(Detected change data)
____________________

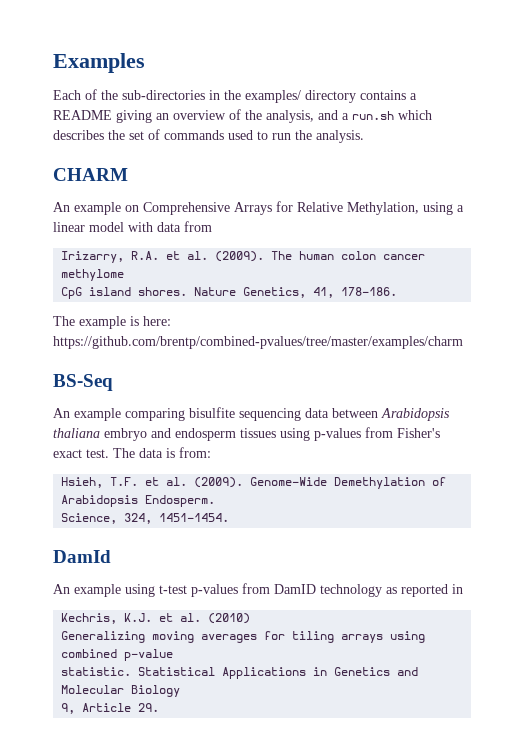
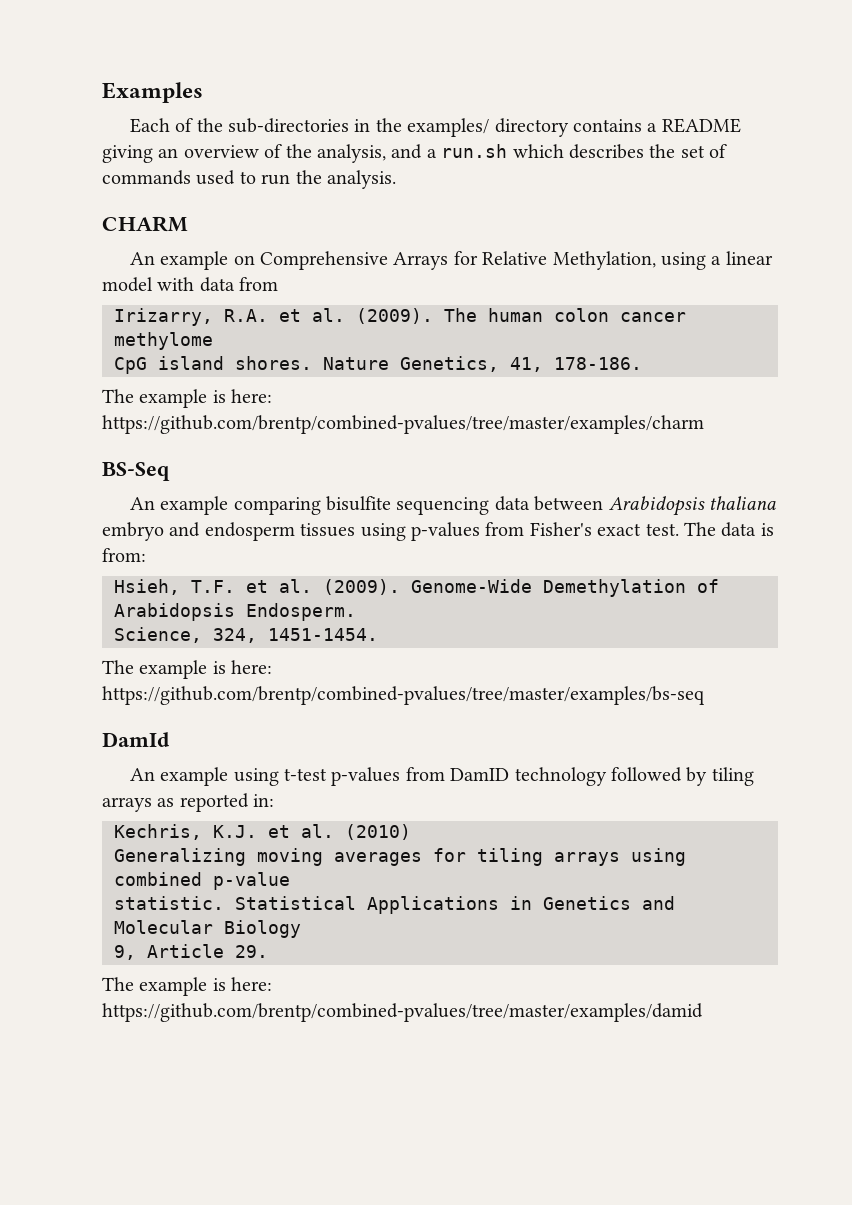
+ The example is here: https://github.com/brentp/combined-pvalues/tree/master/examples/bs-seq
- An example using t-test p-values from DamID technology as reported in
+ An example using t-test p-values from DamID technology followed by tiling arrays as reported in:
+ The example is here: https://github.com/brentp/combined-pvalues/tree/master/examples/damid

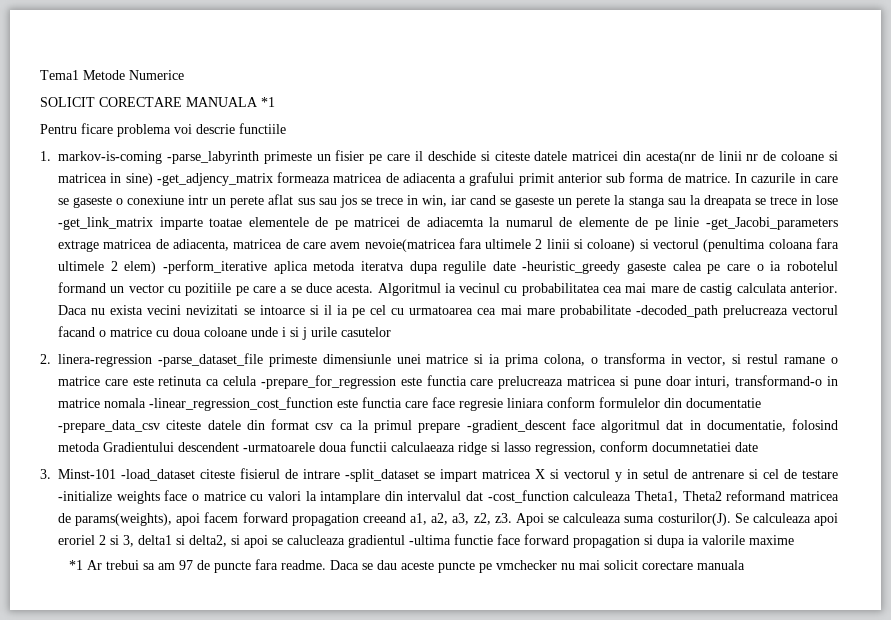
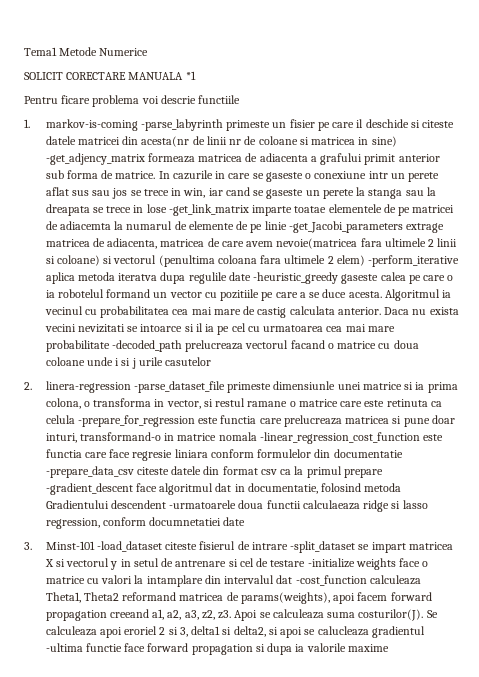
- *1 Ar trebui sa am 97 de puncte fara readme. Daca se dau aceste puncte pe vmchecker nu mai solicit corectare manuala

____________________

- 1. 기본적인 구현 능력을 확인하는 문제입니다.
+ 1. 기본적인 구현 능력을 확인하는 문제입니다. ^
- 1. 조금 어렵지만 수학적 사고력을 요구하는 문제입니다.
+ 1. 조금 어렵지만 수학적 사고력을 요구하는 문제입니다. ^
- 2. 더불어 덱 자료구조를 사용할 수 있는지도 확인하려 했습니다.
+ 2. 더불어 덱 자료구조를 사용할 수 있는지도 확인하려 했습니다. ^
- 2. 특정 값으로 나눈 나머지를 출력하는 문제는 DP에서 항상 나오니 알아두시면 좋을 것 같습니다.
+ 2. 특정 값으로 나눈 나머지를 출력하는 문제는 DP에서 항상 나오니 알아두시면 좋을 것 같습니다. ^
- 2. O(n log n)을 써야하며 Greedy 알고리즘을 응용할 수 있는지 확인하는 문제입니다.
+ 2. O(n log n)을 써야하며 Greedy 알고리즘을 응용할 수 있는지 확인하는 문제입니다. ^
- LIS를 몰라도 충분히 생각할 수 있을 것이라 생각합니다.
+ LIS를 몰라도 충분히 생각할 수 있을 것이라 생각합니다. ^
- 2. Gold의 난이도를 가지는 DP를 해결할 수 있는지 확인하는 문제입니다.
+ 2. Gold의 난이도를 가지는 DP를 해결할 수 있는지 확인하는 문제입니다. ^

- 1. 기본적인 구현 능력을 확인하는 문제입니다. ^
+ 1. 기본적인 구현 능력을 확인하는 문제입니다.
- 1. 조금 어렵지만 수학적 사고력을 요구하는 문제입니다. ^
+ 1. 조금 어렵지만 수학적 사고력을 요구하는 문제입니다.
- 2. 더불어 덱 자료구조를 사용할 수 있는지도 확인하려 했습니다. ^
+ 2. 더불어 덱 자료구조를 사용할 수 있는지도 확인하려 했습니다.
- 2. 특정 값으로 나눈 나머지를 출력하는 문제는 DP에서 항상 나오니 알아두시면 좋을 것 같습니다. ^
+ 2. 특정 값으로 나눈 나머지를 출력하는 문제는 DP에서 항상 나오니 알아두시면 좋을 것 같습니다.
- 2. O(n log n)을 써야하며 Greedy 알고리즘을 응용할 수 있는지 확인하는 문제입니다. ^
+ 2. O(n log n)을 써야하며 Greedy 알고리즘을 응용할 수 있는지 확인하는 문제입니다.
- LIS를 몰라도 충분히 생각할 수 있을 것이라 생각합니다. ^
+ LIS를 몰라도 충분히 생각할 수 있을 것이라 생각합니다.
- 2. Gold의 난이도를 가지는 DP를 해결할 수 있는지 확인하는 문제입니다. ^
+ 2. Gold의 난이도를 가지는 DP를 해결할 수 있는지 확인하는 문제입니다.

____________________

Lines with the string "https" in the data above: say how many there are, giving the number alone.

2